AIM OF THE EXERCISE
Your job with the data below: print everything from the line that holds "[1000,535,1056,552] select ->" down to the line that holds "[1590,632,1714,649] and taken", ends included, exactly, and nothing else.

══════

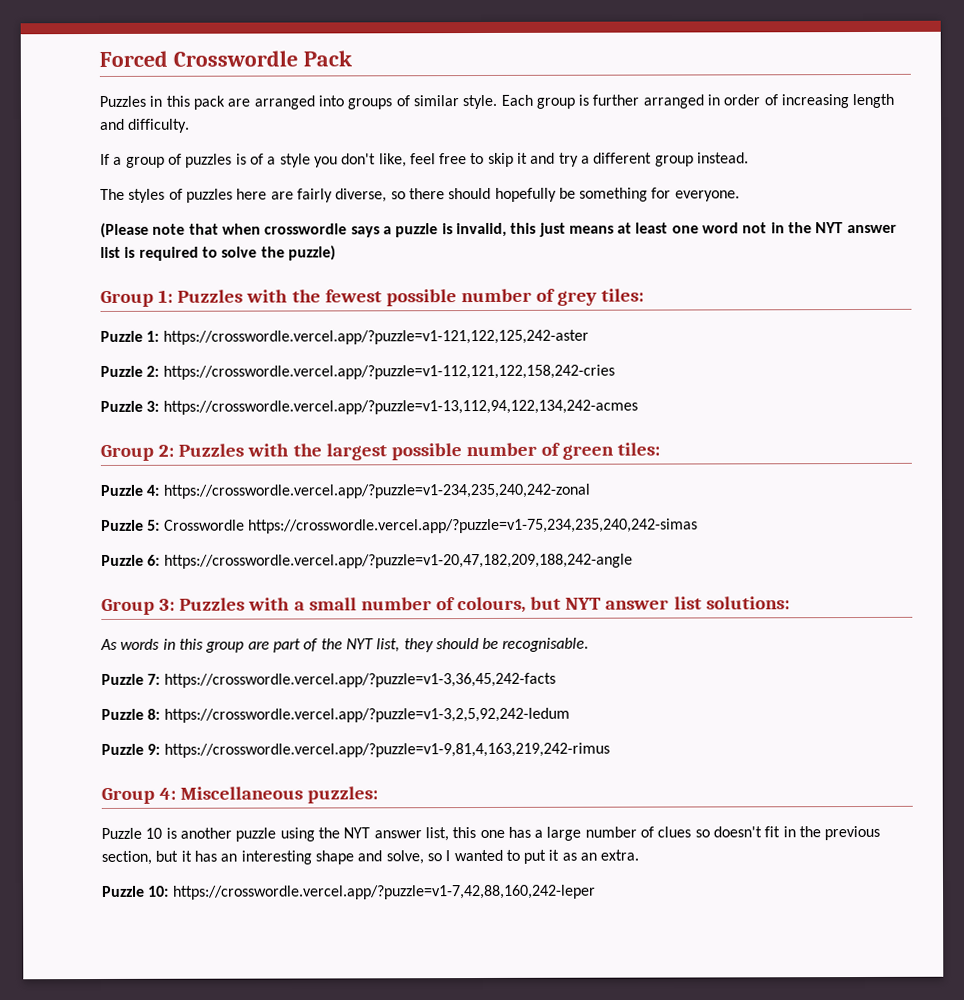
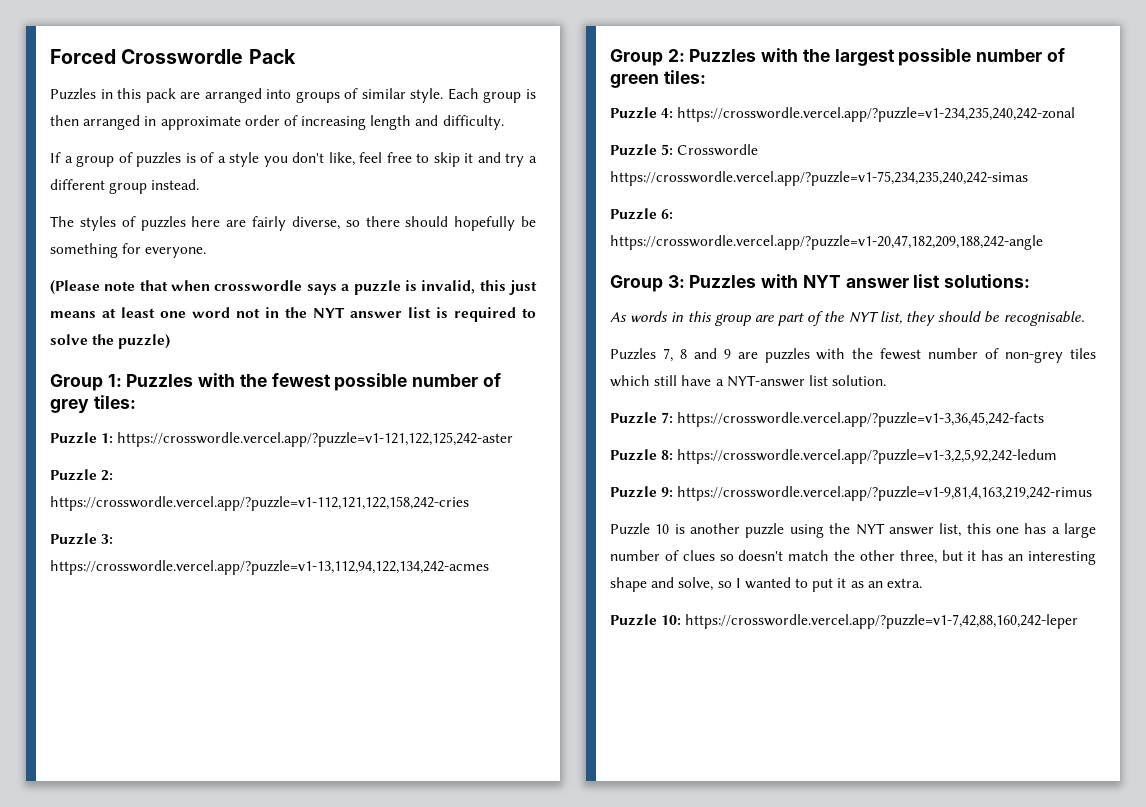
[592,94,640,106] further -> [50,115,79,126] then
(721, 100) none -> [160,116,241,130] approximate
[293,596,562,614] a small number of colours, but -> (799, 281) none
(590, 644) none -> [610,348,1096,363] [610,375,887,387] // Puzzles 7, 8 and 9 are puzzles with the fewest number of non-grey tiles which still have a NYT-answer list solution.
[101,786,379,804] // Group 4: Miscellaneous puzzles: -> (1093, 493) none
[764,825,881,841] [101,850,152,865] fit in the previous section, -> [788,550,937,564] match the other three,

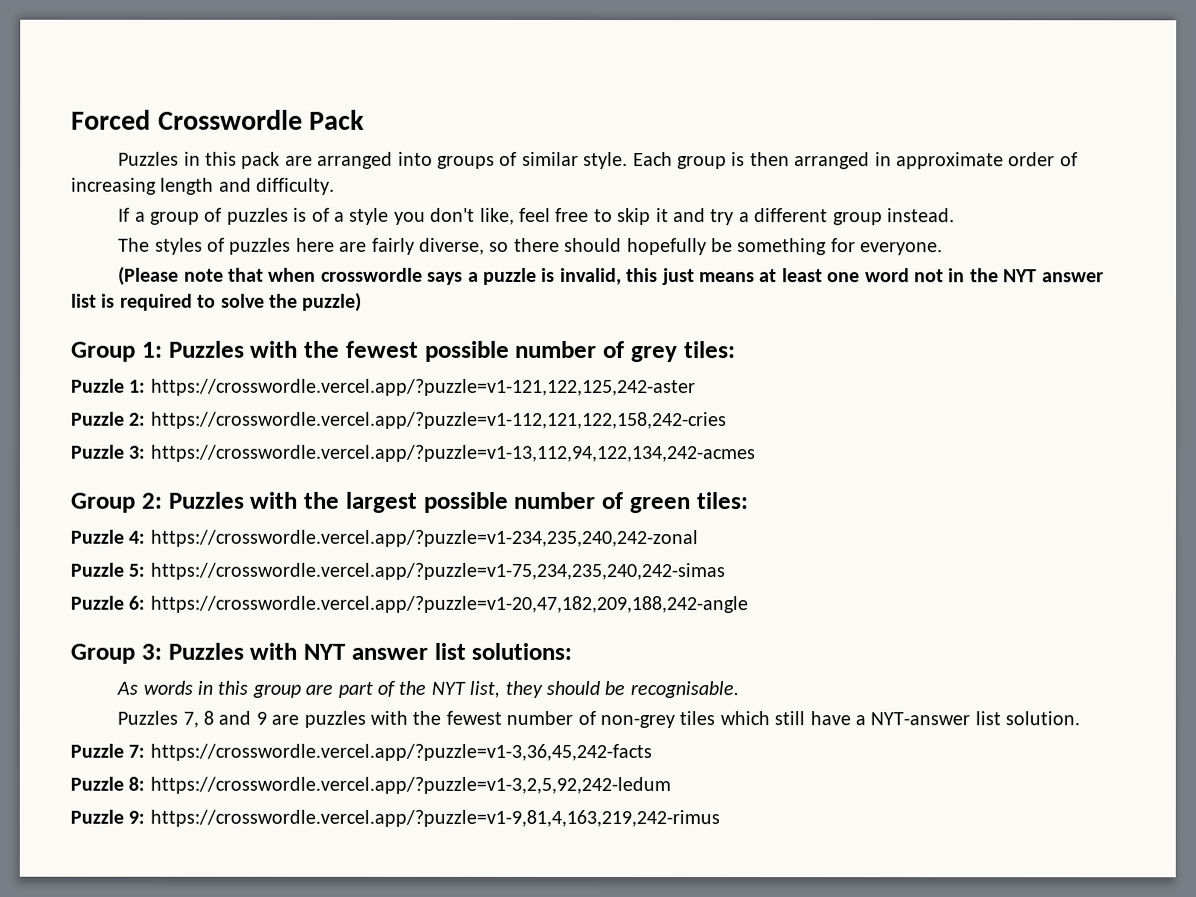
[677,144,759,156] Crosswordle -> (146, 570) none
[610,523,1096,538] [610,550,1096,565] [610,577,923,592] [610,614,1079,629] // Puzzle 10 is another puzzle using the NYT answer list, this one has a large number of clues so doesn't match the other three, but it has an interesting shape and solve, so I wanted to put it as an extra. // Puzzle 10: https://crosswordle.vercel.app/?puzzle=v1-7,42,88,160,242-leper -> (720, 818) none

══════

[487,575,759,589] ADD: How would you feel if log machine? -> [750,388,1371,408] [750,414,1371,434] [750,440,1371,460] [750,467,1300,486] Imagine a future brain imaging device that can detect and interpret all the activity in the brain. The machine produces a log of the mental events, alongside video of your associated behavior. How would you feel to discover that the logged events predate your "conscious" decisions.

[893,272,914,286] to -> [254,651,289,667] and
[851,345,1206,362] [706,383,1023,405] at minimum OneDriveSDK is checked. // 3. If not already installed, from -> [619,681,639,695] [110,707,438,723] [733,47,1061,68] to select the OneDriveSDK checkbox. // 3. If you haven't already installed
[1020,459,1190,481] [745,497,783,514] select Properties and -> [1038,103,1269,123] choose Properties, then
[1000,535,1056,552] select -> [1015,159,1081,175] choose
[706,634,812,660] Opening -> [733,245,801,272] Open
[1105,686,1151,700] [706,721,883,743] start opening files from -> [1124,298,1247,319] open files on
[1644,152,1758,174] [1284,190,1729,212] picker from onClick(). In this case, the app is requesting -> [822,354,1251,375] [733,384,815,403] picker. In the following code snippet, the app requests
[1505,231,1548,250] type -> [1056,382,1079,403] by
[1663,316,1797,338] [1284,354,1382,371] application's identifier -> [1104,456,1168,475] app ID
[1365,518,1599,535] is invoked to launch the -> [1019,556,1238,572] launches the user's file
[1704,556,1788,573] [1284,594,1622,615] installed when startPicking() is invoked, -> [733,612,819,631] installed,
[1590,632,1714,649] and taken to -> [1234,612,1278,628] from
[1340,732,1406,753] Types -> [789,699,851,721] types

══════

SOLUTION
[1000,535,1056,552] select -> [1015,159,1081,175] choose
[706,634,812,660] Opening -> [733,245,801,272] Open
[1105,686,1151,700] [706,721,883,743] start opening files from -> [1124,298,1247,319] open files on
[1644,152,1758,174] [1284,190,1729,212] picker from onClick(). In this case, the app is requesting -> [822,354,1251,375] [733,384,815,403] picker. In the following code snippet, the app requests
[1505,231,1548,250] type -> [1056,382,1079,403] by
[1663,316,1797,338] [1284,354,1382,371] application's identifier -> [1104,456,1168,475] app ID
[1365,518,1599,535] is invoked to launch the -> [1019,556,1238,572] launches the user's file
[1704,556,1788,573] [1284,594,1622,615] installed when startPicking() is invoked, -> [733,612,819,631] installed,
[1590,632,1714,649] and taken to -> [1234,612,1278,628] from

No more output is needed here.